Now I have reframed my job as an inclusion consultant, I thought it was important for me to properly explain what I mean by the term. While inclusion is often used in terms of the education of children with impairments, I am using the term to relate to providing all people with impairments an equal footing to their peers in accessing all areas of the community and wider society.
I am therefore defining inclusion as a policy, enacted by organisations and governments, that provides measures to ensure all people with impairments can meaningfully participate in the activity and services provided on the same basis as their peers. Inclusion can be achieved by removing physical and practical barriers, makes changing to policies and practises that cause additional barriers, providing specific promotions and support aimed at specific groups, and a willingness to go the extra mile in improving the smallest things that make the biggest difference. Inclusion can also cover cultural relevance, ensuring people with impairments can see their various stories being portrayed in marketing and advertising.

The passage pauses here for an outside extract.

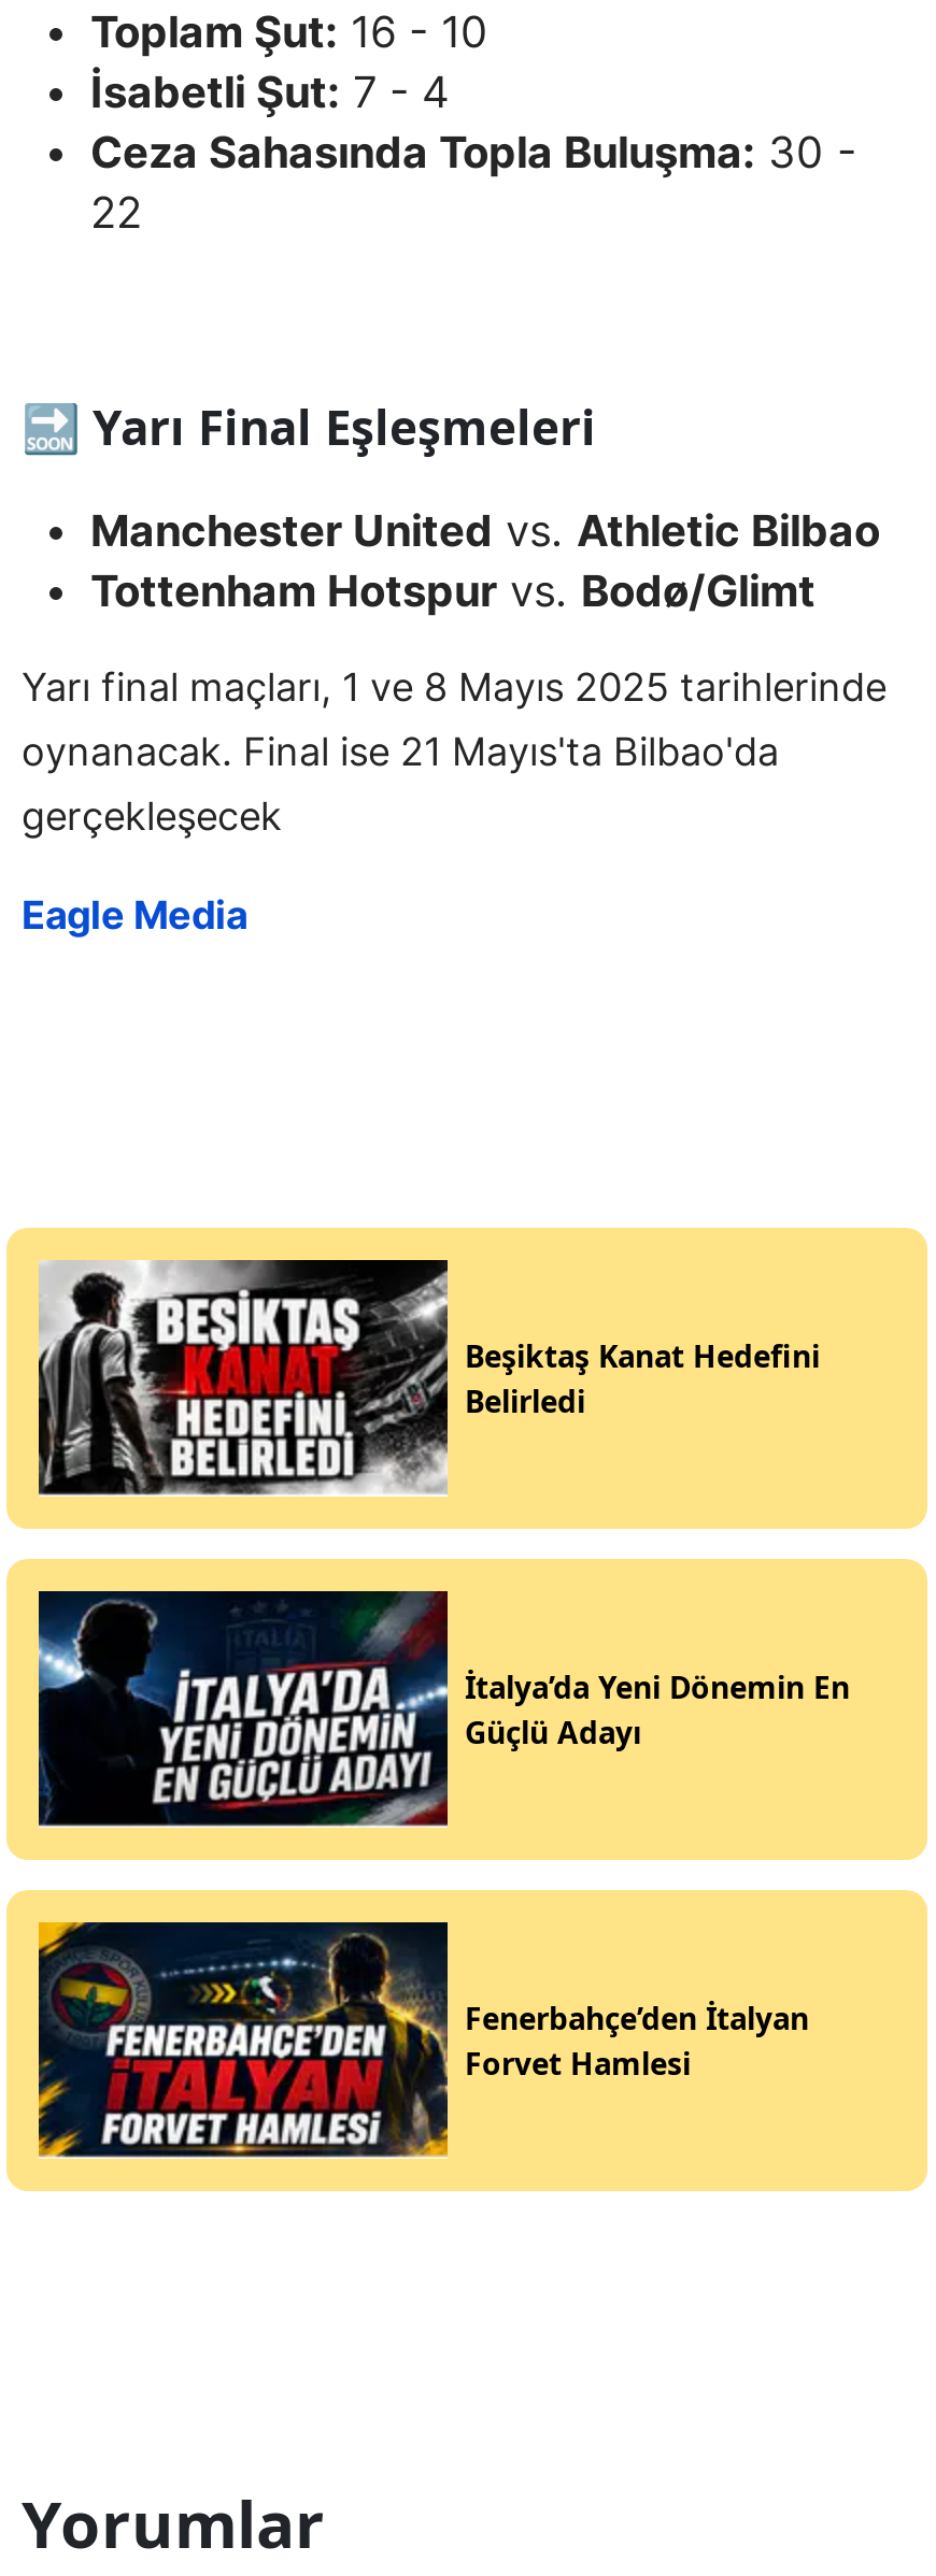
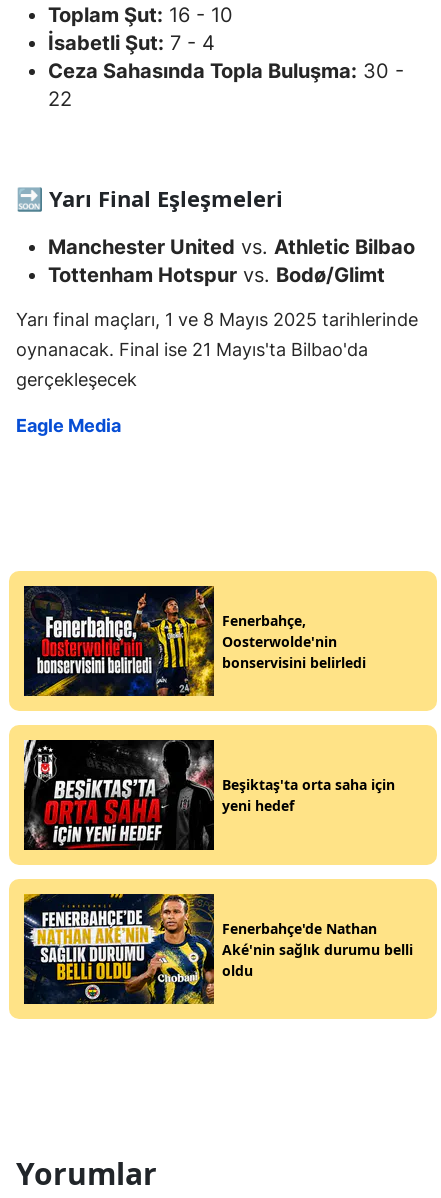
[37,1258,820,1499] [image] | Beşiktaş Kanat Hedefini | Belirledi -> [23,585,366,697] [image] | Fenerbahçe, | Oosterwolde'nin | bonservisini belirledi
[37,1589,850,1830] [image] | İtalya’da Yeni Dönemin En | Güçlü Adayı -> [23,739,395,851] [image] | Beşiktaş'ta orta saha için | yeni hedef
[37,1920,809,2159] [image] | Fenerbahçe’den İtalyan | Forvet Hamlesi -> [23,893,413,1005] [image] | Fenerbahçe'de Nathan | Aké'nin sağlık durumu belli | oldu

Inclusion can be seen as a social policy, for local and national governments to enact, with the goal of providing meaningful access to public services, education employment and other activities in the same way other citizens could expect. Inclusion can also be seen as a commercial policy, the activities of organisations to ensure that their products and services are available to as many people as possible so that they are as profitable as they are able to be.
This means that inclusion is not simply an act of kindness, or something that is morally right, but someone that makes economic sense for governments and organisations alike. For governments, the meaningful inclusion of people with impairments into all aspects of society, particularly in terms of employment, can reduce dependency on costly disempowerment services like day care services, that are currently designed to guarantee exclusion. For organisations, people with impairments are often an untapped customer based, paying customers who will spend at the place they find most easiest to use as well as somewhere that offers them respect,
The key to inclusion for myself is that it must include every person with an impairment regardless of their level of impairment or their background, and this is where a degree of faith is required. While the needs of most people with impairments in their inclusion is easy to understand, we are still learning how to support people with some impairments, and this is where the need for a consultant comes into play. It is why role to move inclusion to the next level, and the level after that, to ensure the science and theory can go further in the never ending goal of full inclusion for everyone.
Inclusion is my passion and I now intend to share this with as many organisations as I can, or rather those who are willing to pay for my time and effort so they can reap the rewards. If you are one of those organisations, please contact me so we have a discussion.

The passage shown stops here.